Reputation: 11
I have been trying to figure out this problem for over a month now. I have no where else to turn. I have a server that listens to many multicast channels (100ish). Each socket is its own thread. Then I have a client listener (single threaded) that handles all incoming connections, disconnects, and client messaging within the same server. The idea is that a client comes in, connects, requests data from a multicast channels and I send the data back to the client. The client stays connected and I relay the UDP data back to the client. The client can either request UDP or TCP has the protocol for the data relay. At one point this was working beautifully for a couple of weeks. We did some code and kernel changes, and now we cant figure out whats gone wrong.
The server will run for hours and have hundreds of clients connected throughout the day. But at some point, randomly, the server will just stop. And by stop, I mean: all UDP sockets stop receiving/handling data (tcpdump shows data still coming to the box), the client_listener thread stops receiving client packets. BUT!!! the main client_listener socket can still receive new connections and new disconnects on the main socket. On a new connection, the main sockets is able to send a "Connection Established" packet back to the client, but then when the client responds, the select never returns.
I can post code if someone would like. If anyone has any suggestions where to look or if this sounds like something. Please let me know.
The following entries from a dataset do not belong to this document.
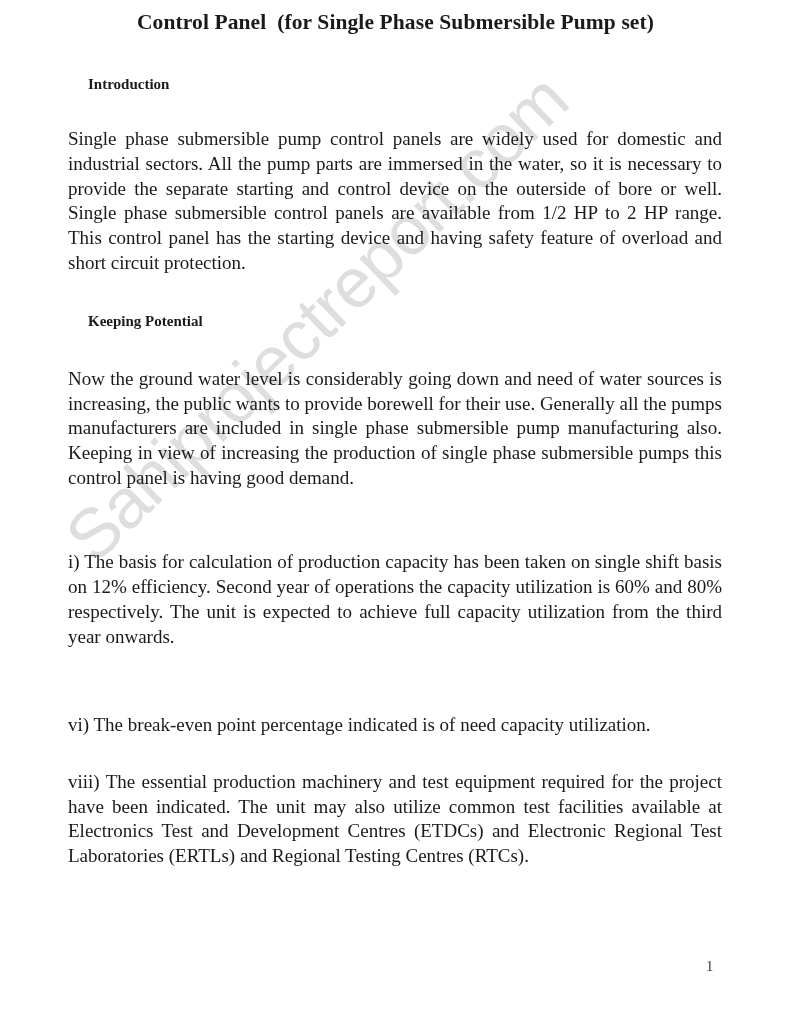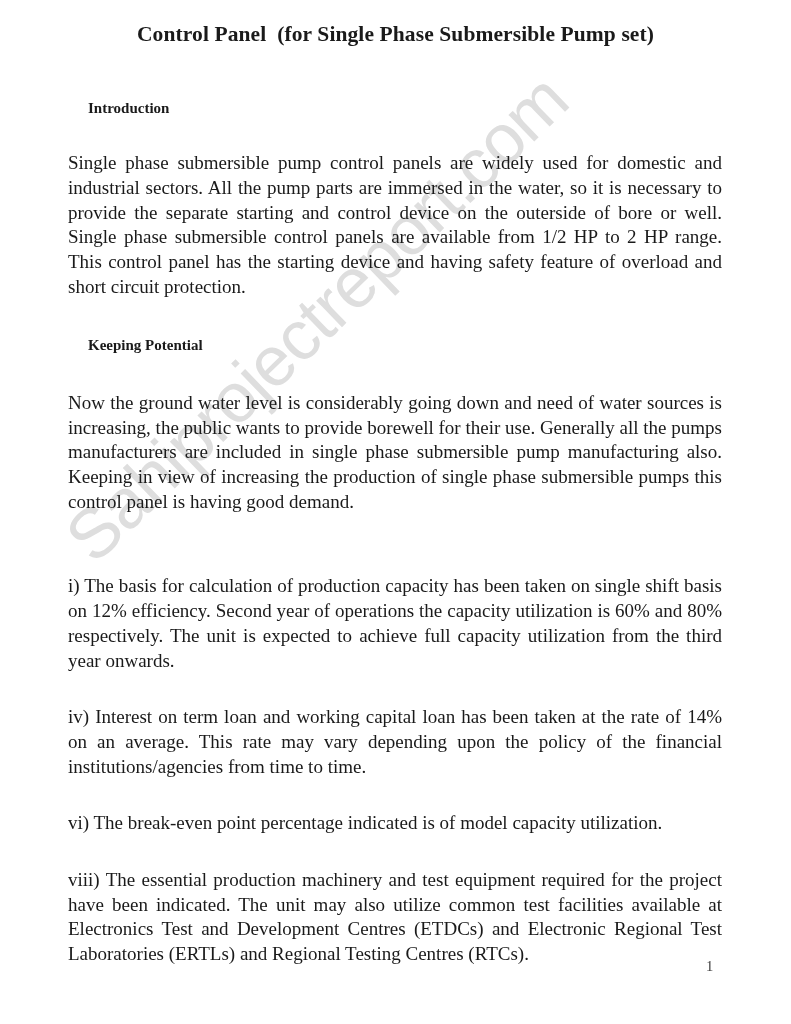--- a/index.html
+++ b/index.html
@@ -59,7 +59,7 @@
     font-size: 21.5px;
     font-weight: bold;
     letter-spacing: 0.1px;
-    margin: 12px;
+    margin: 0;
     padding: 9px 60px 0 60px;
     line-height: 1.25;
     white-space: pre;

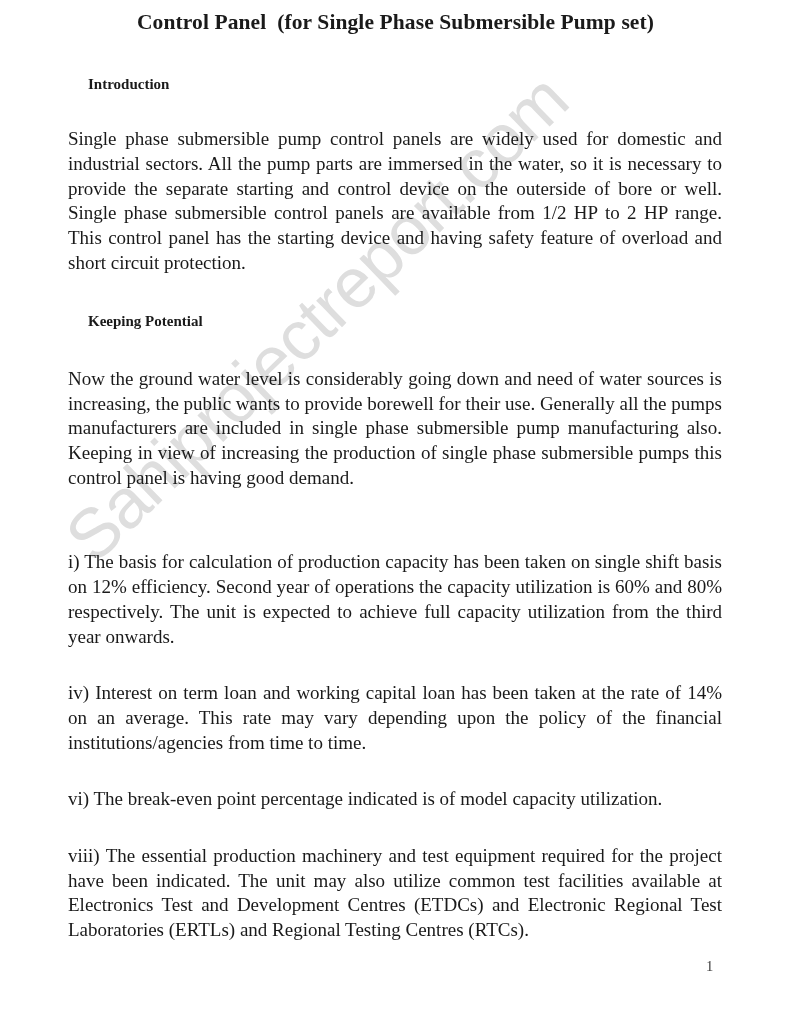--- a/index.html
+++ b/index.html
@@ -141,7 +141,6 @@
 
     <div class="sp-item"></div>
 
-    <p class="body-text">iv) Interest on term loan and working capital loan has been taken at the rate of 14% on an average. This rate may vary depending upon the policy of the financial institutions/agencies from time to time.</p>
     <div class="sp-item"></div>
 
     <div class="sp-item"></div>

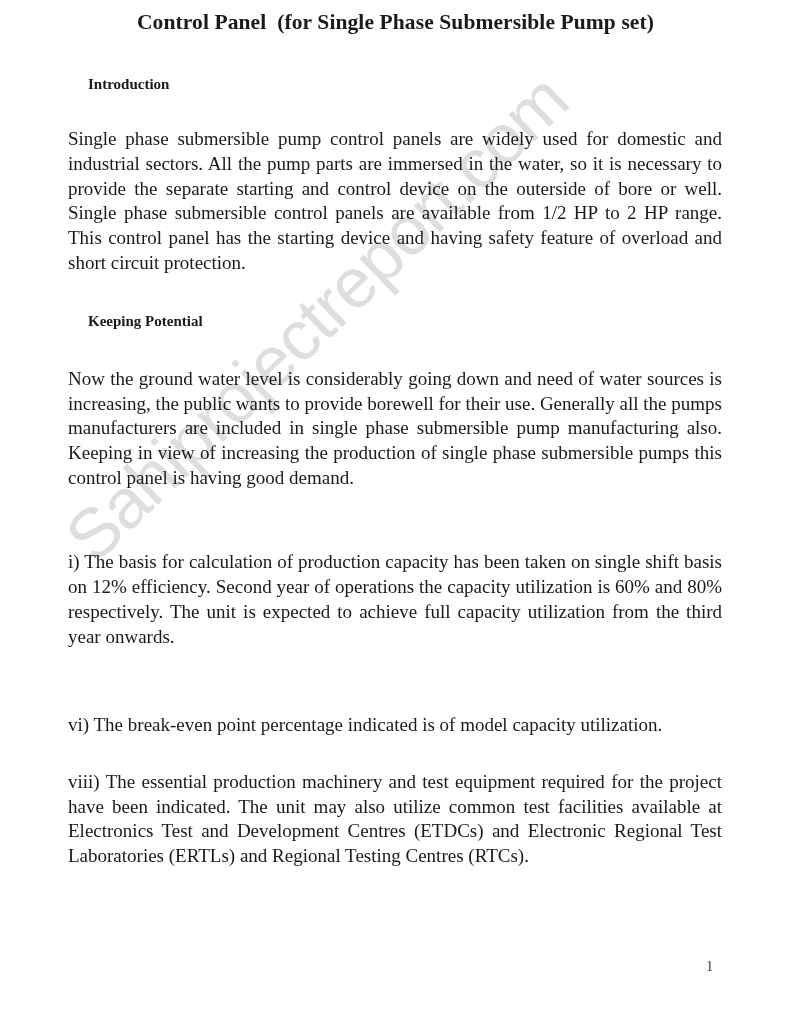--- a/index.html
+++ b/index.html
@@ -145,7 +145,7 @@
 
     <div class="sp-item"></div>
 
-    <p class="body-text">vi) The break-even point percentage indicated is of model capacity utilization.</p>
+    <p class="body-text">vi) The break-even point percentage indicated is of need capacity utilization.</p>
     <div class="sp-item"></div>
 
     <div class="sp-item"></div>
If you have any questions, please ask.
Thank you.
I would like to share my TCP Server code: This is a single thread. Works fine for hours and then I will only receive "New Connections" and "Disconnects". NO CLIENT PACKETS WILL COME IN.
int opt = 1;
int addrlen;
int sd;
int max_sd;
int valread;
int activity;
int new_socket;
char buffer[MAX_BUFFER_SIZE];
int client_socket[m_max_clients];
struct sockaddr_in address;
fd_set readfds;
for(int i = 0; i<m_max_clients; i++)
{
client_socket[i]=0;
}
if((m_master_socket = socket(AF_INET,SOCK_STREAM,0))==0)
LOG(FATAL)<<"Unable to create master socket";
if(setsockopt(m_master_socket,SOL_SOCKET,SO_REUSEADDR,(char*)&opt,sizeof(opt))<0)
LOG(FATAL)<<"Unable to set master socket";
address.sin_family = AF_INET;
address.sin_addr.s_addr = INADDR_ANY;
address.sin_port = htons(m_listenPort);
if(bind(m_master_socket,(struct sockaddr*)& address, sizeof(address))!=0)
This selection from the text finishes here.